[SOURCE MATERIAL]

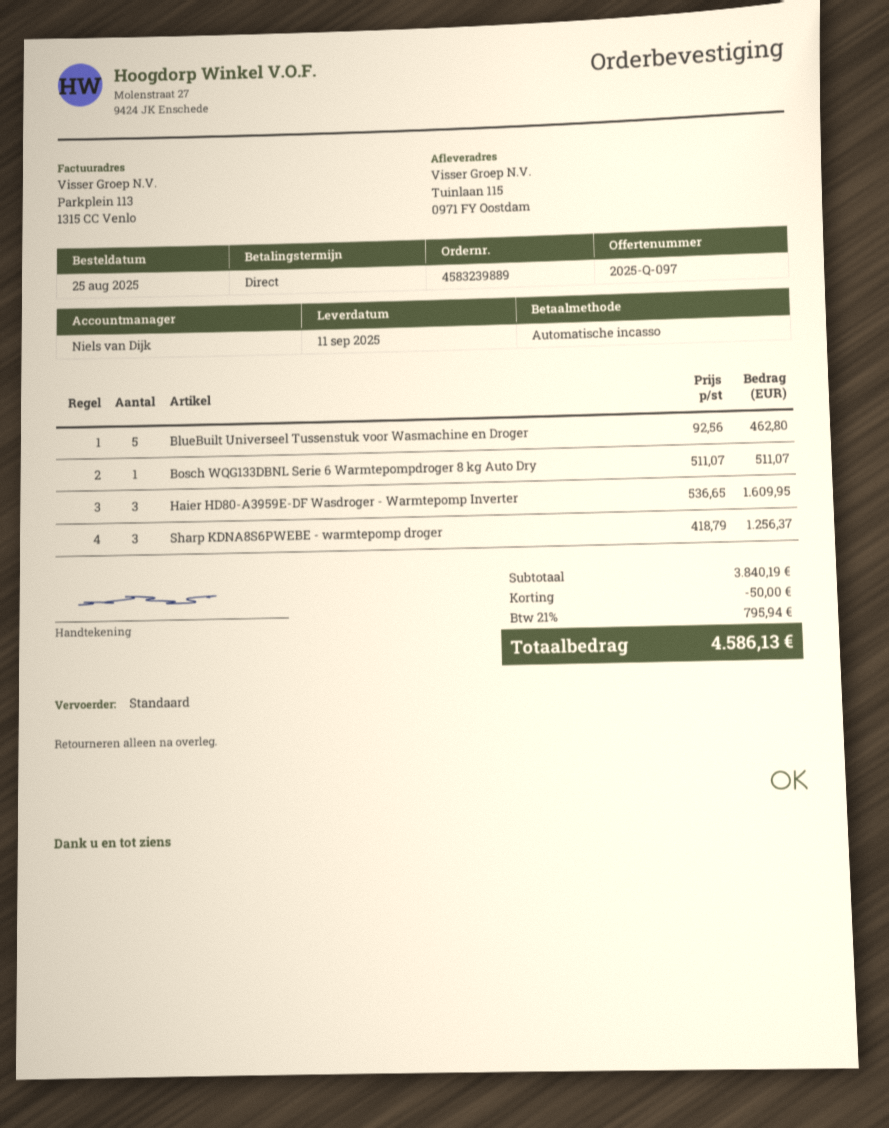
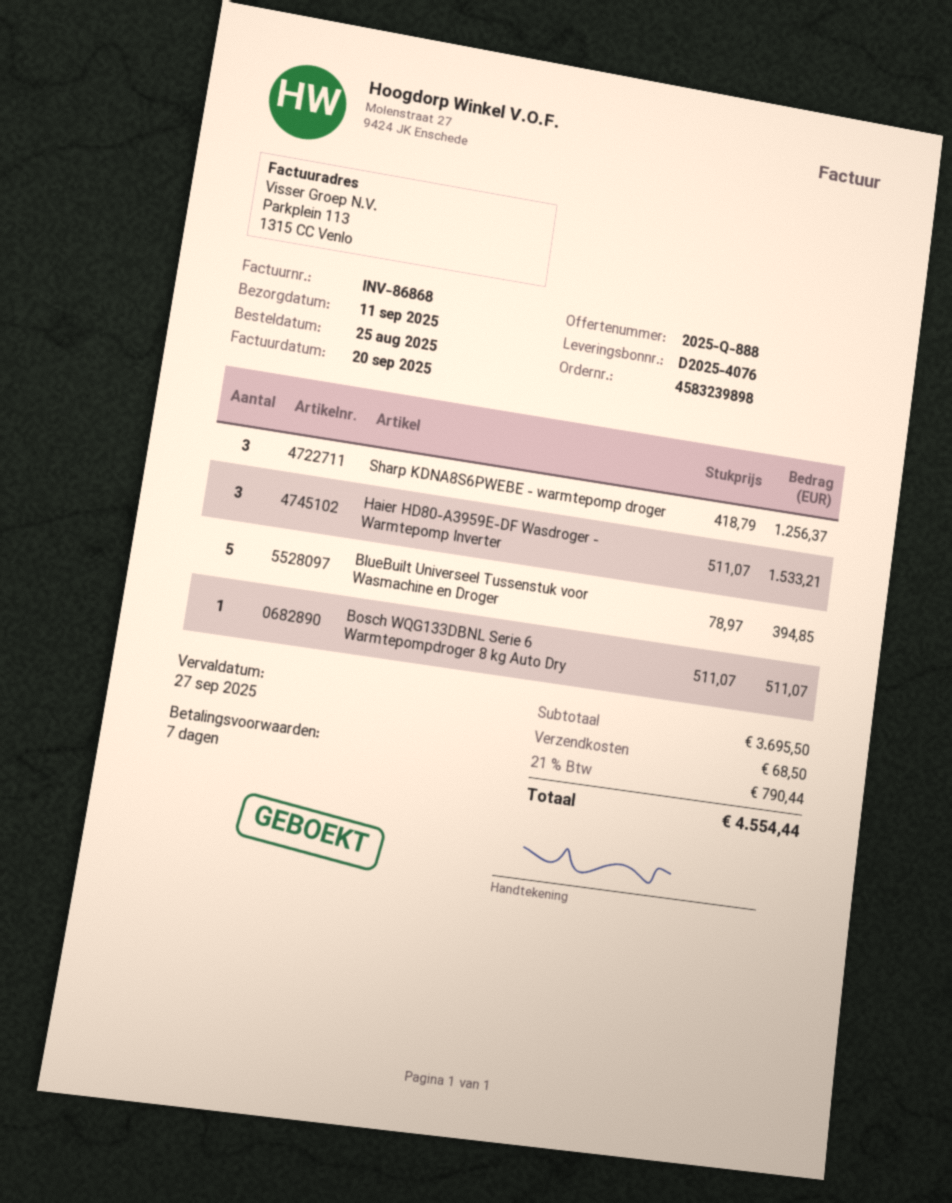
quote number: 2025-Q-097 -> 2025-Q-888
order number: 4583239889 -> 4583239898
payment terms: on receipt -> 7 days
BlueBuilt Universeel Tussenstuk voor Wasmachine en Droger: 5 x 92.56 = 462.80 -> 5 x 78.97 = 394.85
Haier HD80-A3959E-DF Wasdroger - Warmtepomp Inverter: 3 x 536.65 = 1609.95 -> 3 x 511.07 = 1533.21
subtotal: 3840.19 -> 3695.50
discount: 50.00 -> none
shipping: none -> 68.50
tax: 21% = 795.94 -> 21% = 790.44
total: 4586.13 -> 4554.44

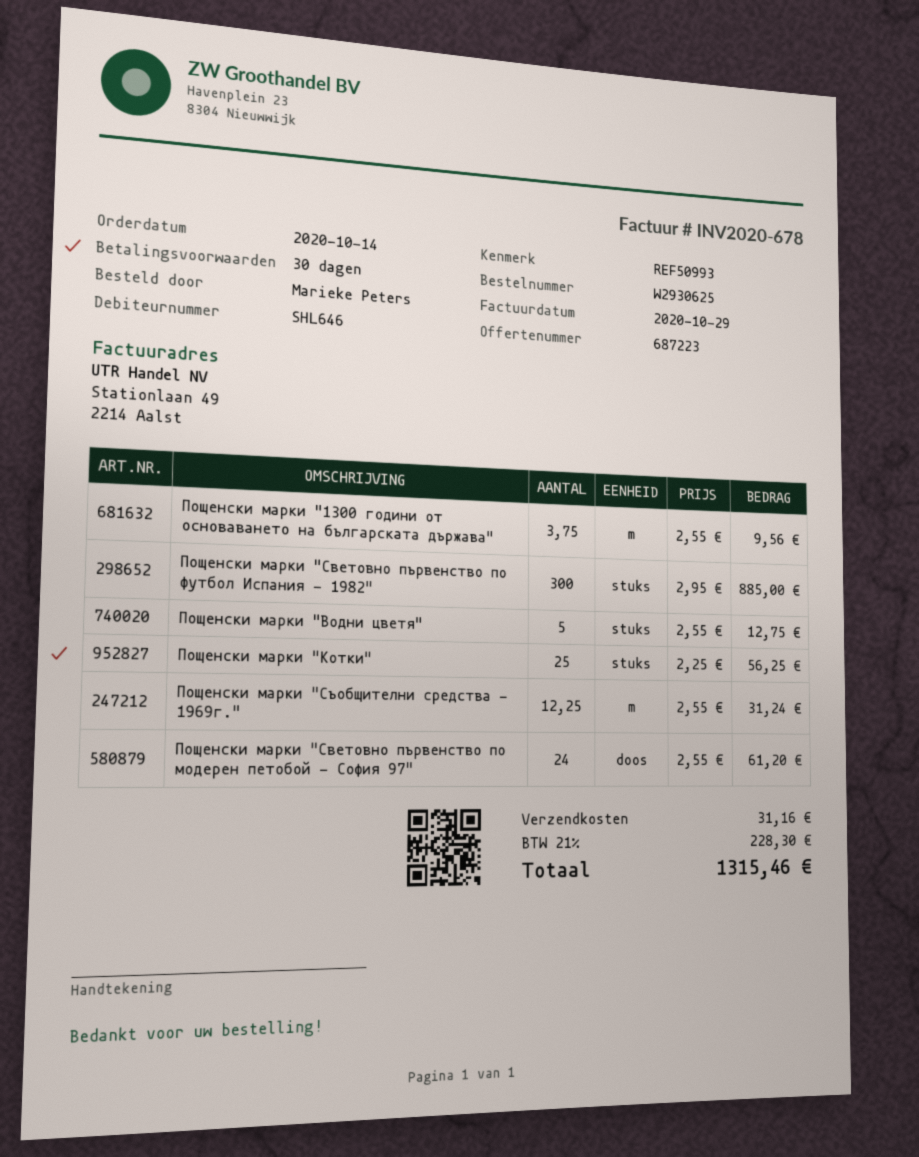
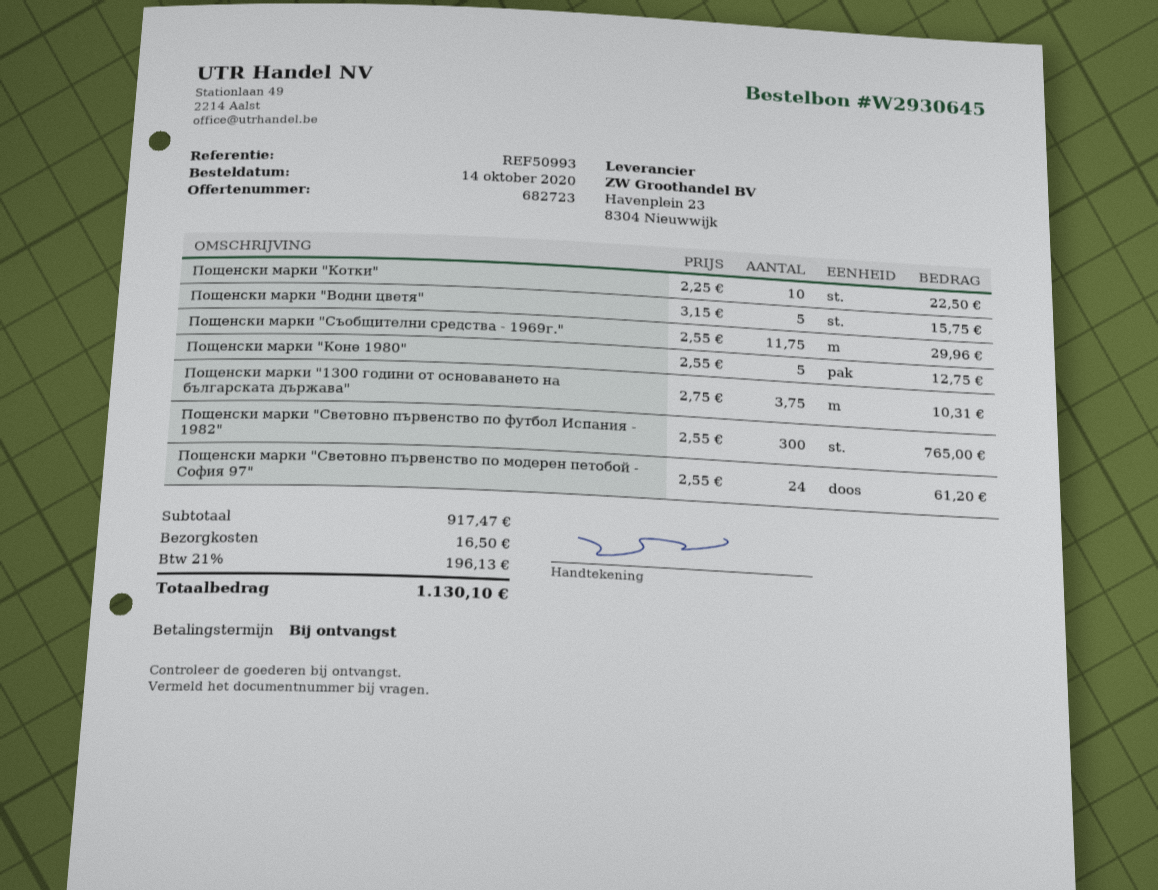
quote number: 687223 -> 682723
order number: W2930625 -> W2930645
payment terms: 30 days -> on receipt
Пощенски марки "1300 години от основаването на българската държава": 3.75 x 2.55 = 9.56 -> 3.75 x 2.75 = 10.31
Пощенски марки "Световно първенство по футбол Испания - 1982": 300 x 2.95 = 885.00 -> 300 x 2.55 = 765.00
Пощенски марки "Водни цветя": 5 x 2.55 = 12.75 -> 5 x 3.15 = 15.75
Пощенски марки "Котки": 25 x 2.25 = 56.25 -> 10 x 2.25 = 22.50
Пощенски марки "Съобщителни средства - 1969г.": 12.25 x 2.55 = 31.24 -> 11.75 x 2.55 = 29.96
Пощенски марки "Коне 1980": none -> 5 x 2.55 = 12.75
shipping: 31.16 -> 16.50
tax: 21% = 228.30 -> 21% = 196.13
total: 1315.46 -> 1130.10

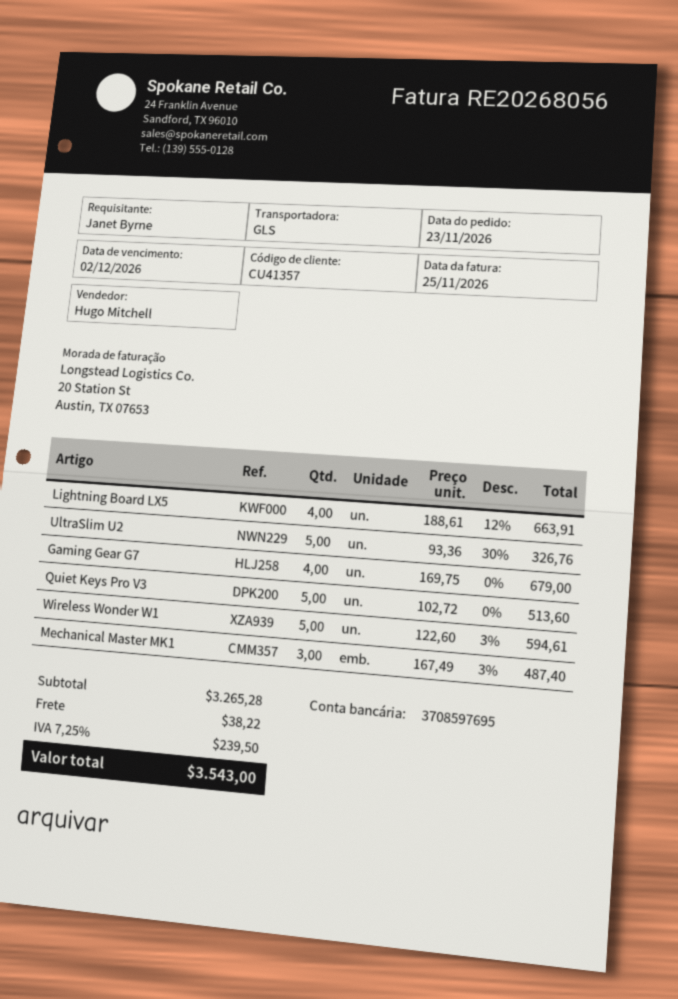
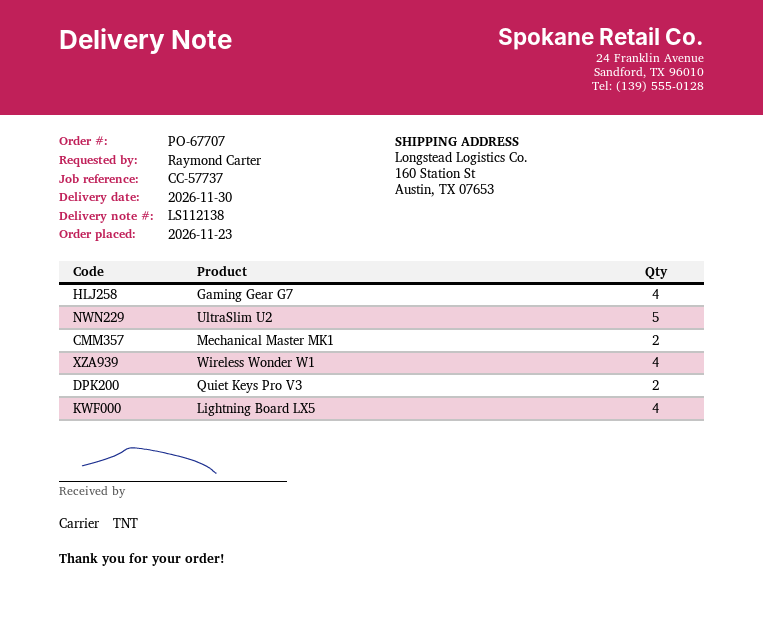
ordered by: Janet Byrne -> Raymond Carter
shipping method: GLS -> TNT
Quiet Keys Pro V3: 5 -> 2
Wireless Wonder W1: 5 -> 4
Mechanical Master MK1: 3 -> 2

[/SOURCE MATERIAL]

**WHAT IS BEING ASKED:** While skipping the pictures, transcribe the data above from the line showing "payment terms: on receipt -> 7 days" through the line showing "tax: 21% = 228.30 -> 21% = 196.13", exactly and with both ends.

**OUTPUT:**
payment terms: on receipt -> 7 days
BlueBuilt Universeel Tussenstuk voor Wasmachine en Droger: 5 x 92.56 = 462.80 -> 5 x 78.97 = 394.85
Haier HD80-A3959E-DF Wasdroger - Warmtepomp Inverter: 3 x 536.65 = 1609.95 -> 3 x 511.07 = 1533.21
subtotal: 3840.19 -> 3695.50
discount: 50.00 -> none
shipping: none -> 68.50
tax: 21% = 795.94 -> 21% = 790.44
total: 4586.13 -> 4554.44

quote number: 687223 -> 682723
order number: W2930625 -> W2930645
payment terms: 30 days -> on receipt
Пощенски марки "1300 години от основаването на българската държава": 3.75 x 2.55 = 9.56 -> 3.75 x 2.75 = 10.31
Пощенски марки "Световно първенство по футбол Испания - 1982": 300 x 2.95 = 885.00 -> 300 x 2.55 = 765.00
Пощенски марки "Водни цветя": 5 x 2.55 = 12.75 -> 5 x 3.15 = 15.75
Пощенски марки "Котки": 25 x 2.25 = 56.25 -> 10 x 2.25 = 22.50
Пощенски марки "Съобщителни средства - 1969г.": 12.25 x 2.55 = 31.24 -> 11.75 x 2.55 = 29.96
Пощенски марки "Коне 1980": none -> 5 x 2.55 = 12.75
shipping: 31.16 -> 16.50
tax: 21% = 228.30 -> 21% = 196.13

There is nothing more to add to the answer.